According to the study, this only applies to the non-Black participants:
“Although both Black and White participants perceived Black targets as more physically muscular than White targets, the difference was significantly smaller for Black participants. Furthermore, Black participants did not show the race-based difference in harm perceptions that White participants did.”
Black participants saw Black and white subjects as similarly capable of causing harm.
Previous research has found that when Blacks and Latinos are stopped by police, they are not significantly more likely than whites to be shot or killed.
According to “Perils of police action: a cautionary tale from US data sets,” the root of the issue is that Blacks and Latinos — particularly men — are more likely to be stopped by police in the first place. A practice of discriminatory policing is therefore the problem.
The authors write:
“On average, an estimated 34 people were killed or medically treated for injury by law enforcement per 10,000 stops/arrests. That ratio is surprisingly consistent by race/ethnicity. Blacks have high arrest and stop rates, and per capita are much more likely than whites to die at the hands of police. However, when Blacks are stopped or arrested, they are no more likely than whites to be injured or die during that incident.”
Blacks and Latinos are also more likely to be arrested as a result of a police stop than whites — 85 percent of Blacks and 82 percent of Latinos were arrested following a stop, compared to 71 percent of whites.
In a 2016 interview for The Society Pages Rashawn Ray of the University of Maryland’s sociology department said that departments should examine their strategies for going out and making arrests.
“We need to know the approach that police precincts use to actually go out and stop people,” he said. “In other words, are they posted up doing DUI stops and speed checks and if so where do they do these speed checks? Are they more likely to do them in predominantly Black neighborhoods? So if you are doing a DUI check in predominantly Black neighborhoods, even though Blacks are less likely to use drugs than whites, then you are going to find more Blacks with drugs and you are going to end up convicting more Blacks.”
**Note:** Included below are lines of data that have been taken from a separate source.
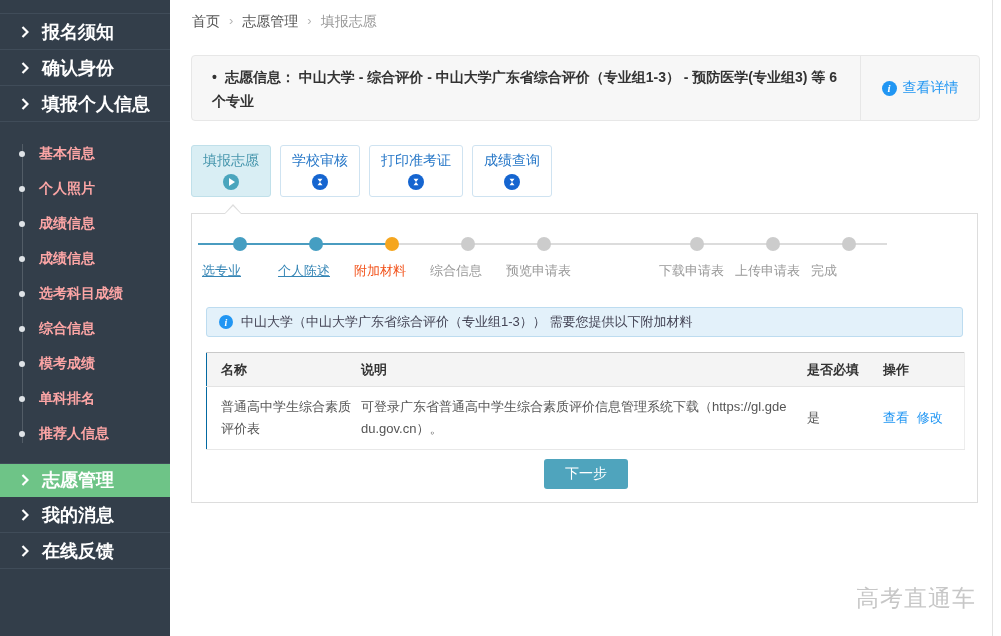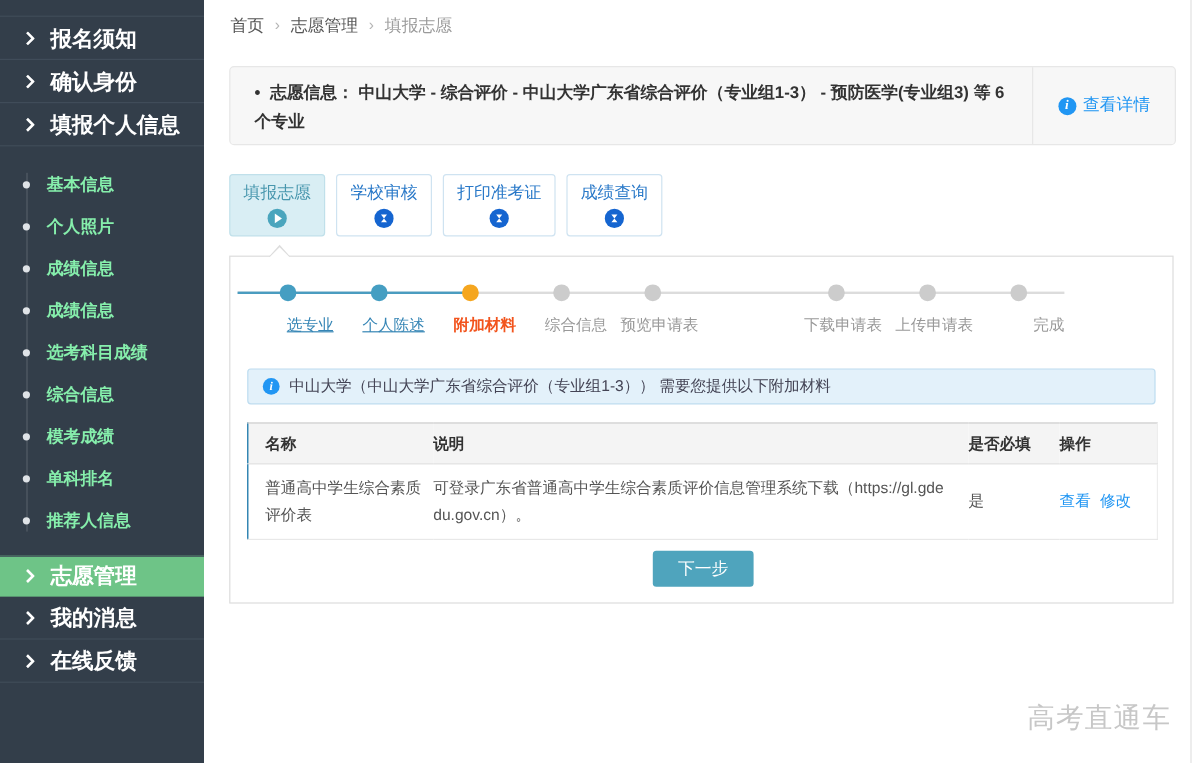--- a/index.html
+++ b/index.html
@@ -10,21 +10,21 @@
   }
   
   .sidebar{position:absolute;left:0;top:0;width:170px;height:636px;background:#333e4a}
   .side-group-top{margin-top:13px;border-top:1px solid #404c59}
   .side-main{display:flex;align-items:center;height:35px;padding-left:21px;
     color:#fff;font-size:18px;font-weight:bold;border-bottom:1px solid #404c59;cursor:pointer}
   .side-main .chev{display:flex;align-items:center;margin-right:13px}
   .side-sub-wrap{position:relative;padding:14px 0 12px}
   .side-sub-wrap:before{content:"";position:absolute;left:22px;top:22px;bottom:20px;width:1px;background:rgba(255,255,255,.16)}
   .side-sub{position:relative;display:flex;align-items:center;height:35px;padding-left:19px;
-    color:#86efac;font-size:14px;font-weight:bold;cursor:pointer}
+    color:#fca5a5;font-size:14px;font-weight:bold;cursor:pointer}
   .side-sub .bullet{width:6px;height:6px;border-radius:50%;background:#dfe3e7;margin-right:14px;position:relative;z-index:1}
   .side-bottom .side-main{border-bottom:1px solid #404c59}
   .side-bottom .side-main:first-child{border-top:1px solid #404c59}
   .side-main.active{background:#6ec487;border-color:#6ec487;height:32px}
   
   .breadcrumb{position:absolute;left:192px;top:13px;font-size:14px;color:#555;display:flex;gap:9px}
   .breadcrumb .crumb{cursor:pointer}
   .breadcrumb .sep{color:#b5b5b5;font-size:13px}
   .breadcrumb .current{color:#9a9a9a}
   
@@ -49,27 +49,27 @@
   .tab-icon.hourglass{background:#1565d0}
   
   .panel{position:absolute;left:191px;top:213px;width:787px;height:290px;background:#fff;border:1px solid #ddd;box-sizing:border-box}
   .panel-arrow,.panel-arrow:after{position:absolute;width:0;height:0;border-left:9px solid transparent;border-right:9px solid transparent}
   .panel-arrow{top:-10px;left:32px;border-bottom:10px solid #ddd}
   .panel-arrow:after{content:"";left:-9px;top:2px;border-bottom:9px solid #fff}
   
   .stepper{position:absolute;left:0;top:0;width:100%;height:70px}
   .step-line{position:absolute;left:6px;top:29px;width:689px;height:2px;background:#dcdcdc}
   .step-line-done{position:absolute;left:6px;top:29px;width:196px;height:2px;background:#4a9cc0}
-  .step{position:absolute;top:23px;width:76px;text-align:right}
+  .step{position:absolute;top:23px;width:76px;text-align:left}
   .step .sdot{width:14px;height:14px;border-radius:50%;margin:0 auto;background:#ccc}
   .step.done .sdot{background:#459ec2}
   .step.current .sdot{background:#f5a61f}
   .step .slabel{margin-top:11px;font-size:13px;color:#999;white-space:nowrap}
   .step.done .slabel{color:#3585b5;text-decoration:underline;cursor:pointer}
-  .step.current .slabel{color:#f2541d;font-weight:bold}
+  .step.current .slabel{color:#f2541d;font-weight:normal}
   
   .panel-info{position:absolute;left:14px;right:14px;top:93px;height:30px;background:#e3f1fa;
     border:1px solid #bddcf0;border-radius:3px;display:flex;align-items:center;padding-left:12px;gap:8px;
     font-size:13px;color:#445;box-sizing:border-box}
   .panel-info .info-icon{width:14px;height:14px;font-size:10px}
   
   .data-table{position:absolute;left:14px;right:14px;top:138px;border-collapse:collapse;width:759px;table-layout:fixed}
   .data-table th{background:#f4f4f4;border-top:1px solid #c9c9c9;border-bottom:1px solid #e3e3e3;
     height:33px;font-size:13px;color:#333;text-align:left;font-weight:bold;padding:0}
   .data-table th.c1,.data-table td.c1{width:140px;padding-left:14px}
Arrests could lead to death, too, as was the case of Sandra Bland. Bland was pulled over in Prairie View, Texas, in a routine traffic stop on July 10, 2016, for failing to signal when changing lanes. Dash cam footage showed excessive force during her encounter with a state trooper. Bland was eventually taken to Waller County jail, where she was found dead in her cell just three days later.
Earlier this month the parents of Michael Brown, a Black teenager shot and killed by a white cop in Ferguson, Mo. (a suburb of St. Louis), settled a lawsuit with the city over their son’s death. Brown was shot and killed in August 2014 after reportedly robbing a convenience store. His body remained in the street for four hours after his shooting.
A video of Michael Brown on the day he was shot that was just released several months ago called into question the facts surrounding his shooting. Surveillance footage from Ferguson Market & Liquor, the convenience store Brown allegedly robbed, shows that Brown was there earlier on the day he died. A filmmaker who made a documentary about the young man believes Brown and the clerk had engaged in a drug deal and that Brown returned to the store to retrieve his payment (in the form of cigarillos), not to commit a robbery.